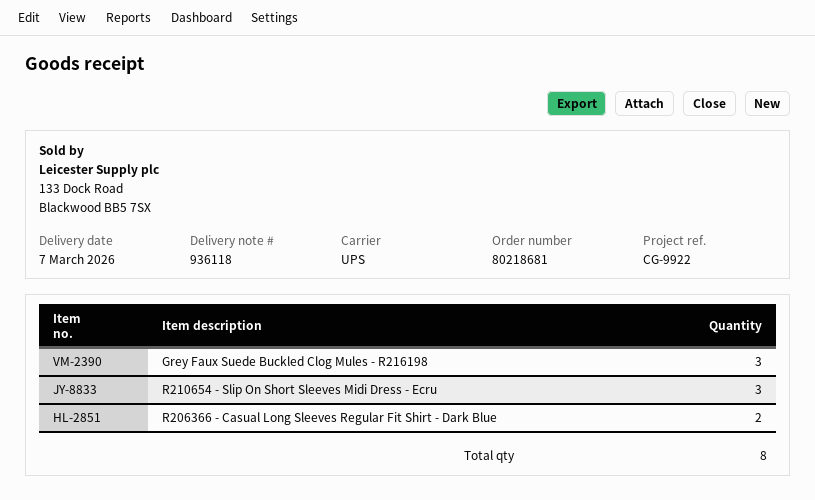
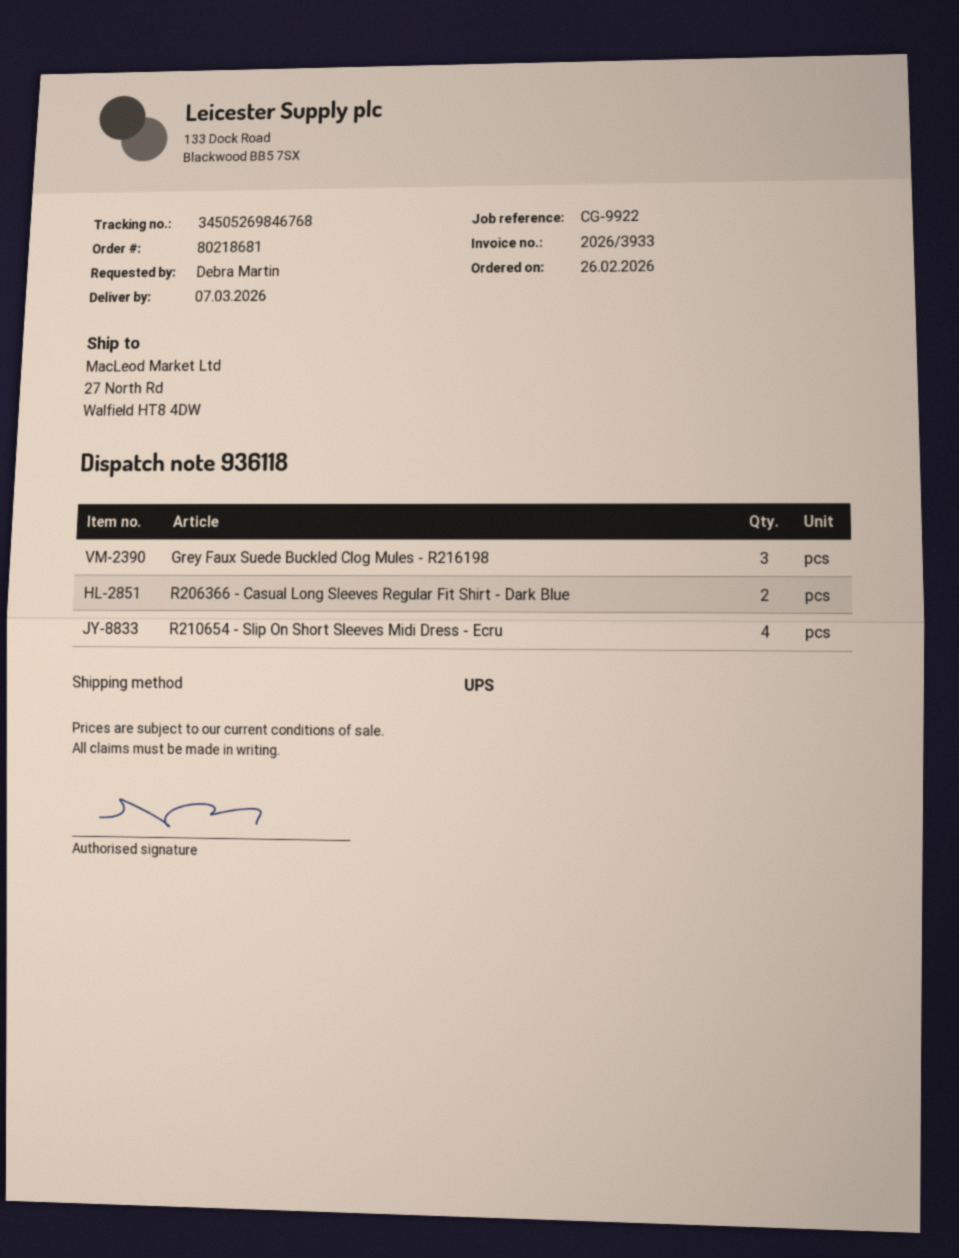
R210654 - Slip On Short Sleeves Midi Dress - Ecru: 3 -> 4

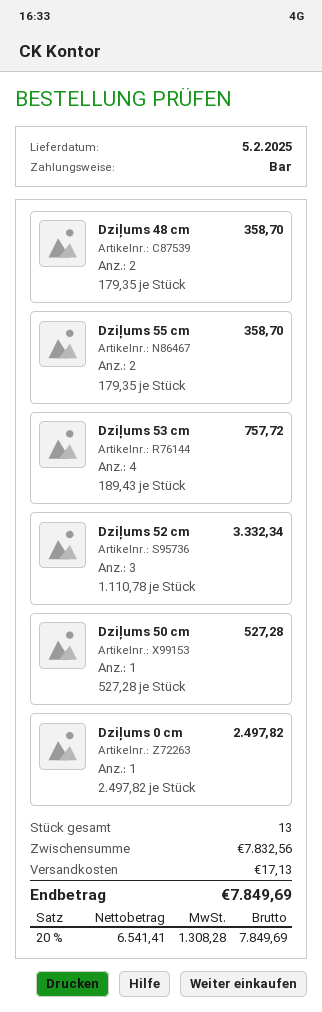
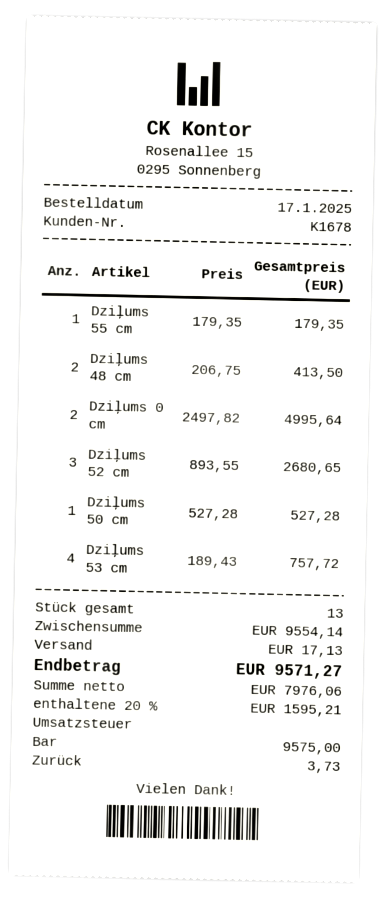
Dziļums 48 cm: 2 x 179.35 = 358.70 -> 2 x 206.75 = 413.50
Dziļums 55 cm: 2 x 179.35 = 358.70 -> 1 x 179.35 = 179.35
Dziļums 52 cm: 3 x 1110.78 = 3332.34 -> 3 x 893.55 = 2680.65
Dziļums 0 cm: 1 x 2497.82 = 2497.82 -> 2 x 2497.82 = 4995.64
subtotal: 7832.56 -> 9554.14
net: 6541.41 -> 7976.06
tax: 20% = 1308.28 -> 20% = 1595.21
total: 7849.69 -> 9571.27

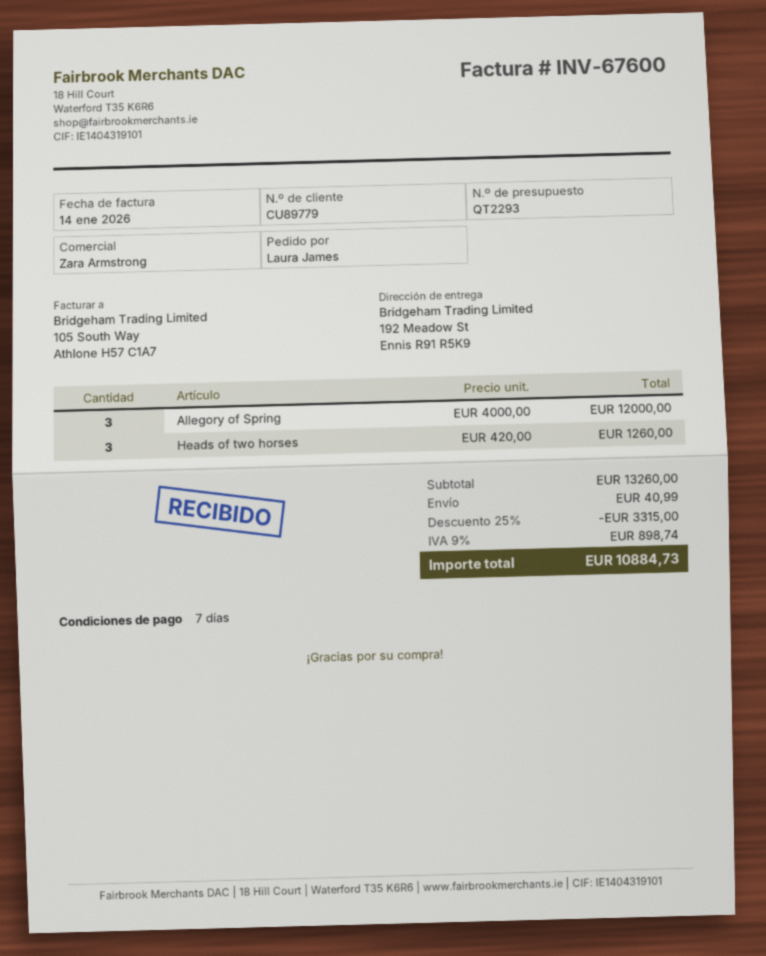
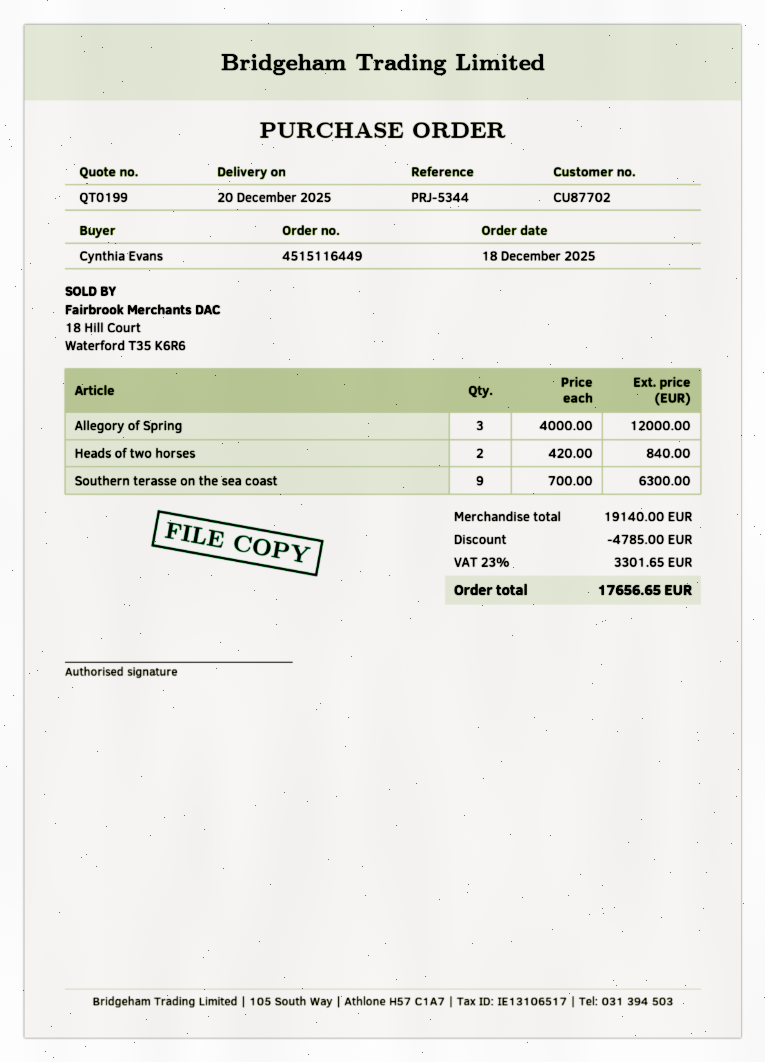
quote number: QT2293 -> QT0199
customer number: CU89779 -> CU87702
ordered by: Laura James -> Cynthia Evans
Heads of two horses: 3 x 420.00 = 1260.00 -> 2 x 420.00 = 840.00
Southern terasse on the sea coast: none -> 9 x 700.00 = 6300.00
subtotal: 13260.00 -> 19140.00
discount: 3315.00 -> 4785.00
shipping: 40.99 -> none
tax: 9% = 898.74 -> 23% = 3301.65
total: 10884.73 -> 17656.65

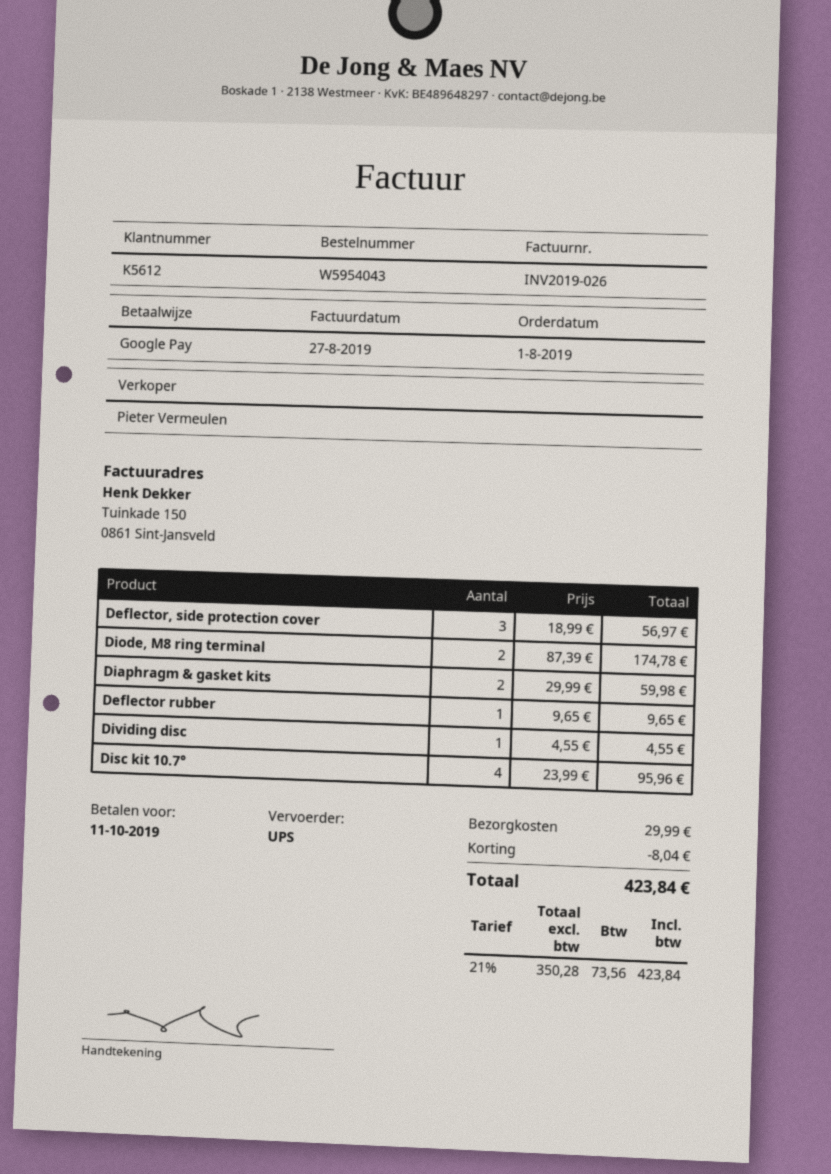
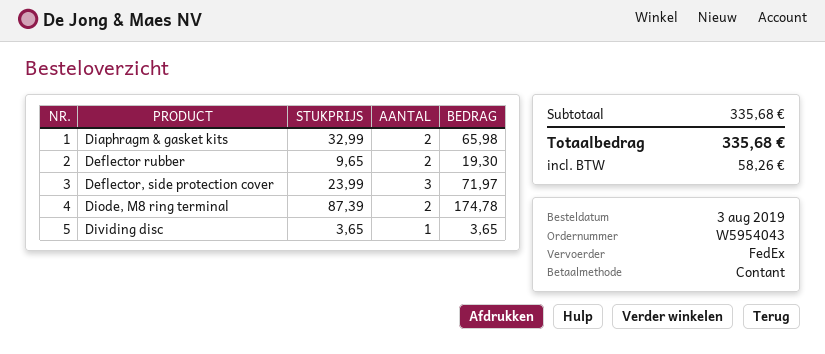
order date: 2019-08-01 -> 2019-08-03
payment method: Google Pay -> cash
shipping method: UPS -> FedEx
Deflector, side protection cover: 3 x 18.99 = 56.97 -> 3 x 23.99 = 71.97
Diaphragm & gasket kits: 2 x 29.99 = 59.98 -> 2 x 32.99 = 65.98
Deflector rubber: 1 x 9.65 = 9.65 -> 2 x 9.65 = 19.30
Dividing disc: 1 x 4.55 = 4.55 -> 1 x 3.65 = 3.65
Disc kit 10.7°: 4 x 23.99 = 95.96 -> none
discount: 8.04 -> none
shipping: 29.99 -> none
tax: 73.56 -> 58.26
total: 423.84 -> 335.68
----------------
## Work instruction:
Work out how many lines of the material contain the word "shipping" and answer with that number only.

## Solution to the problem:
3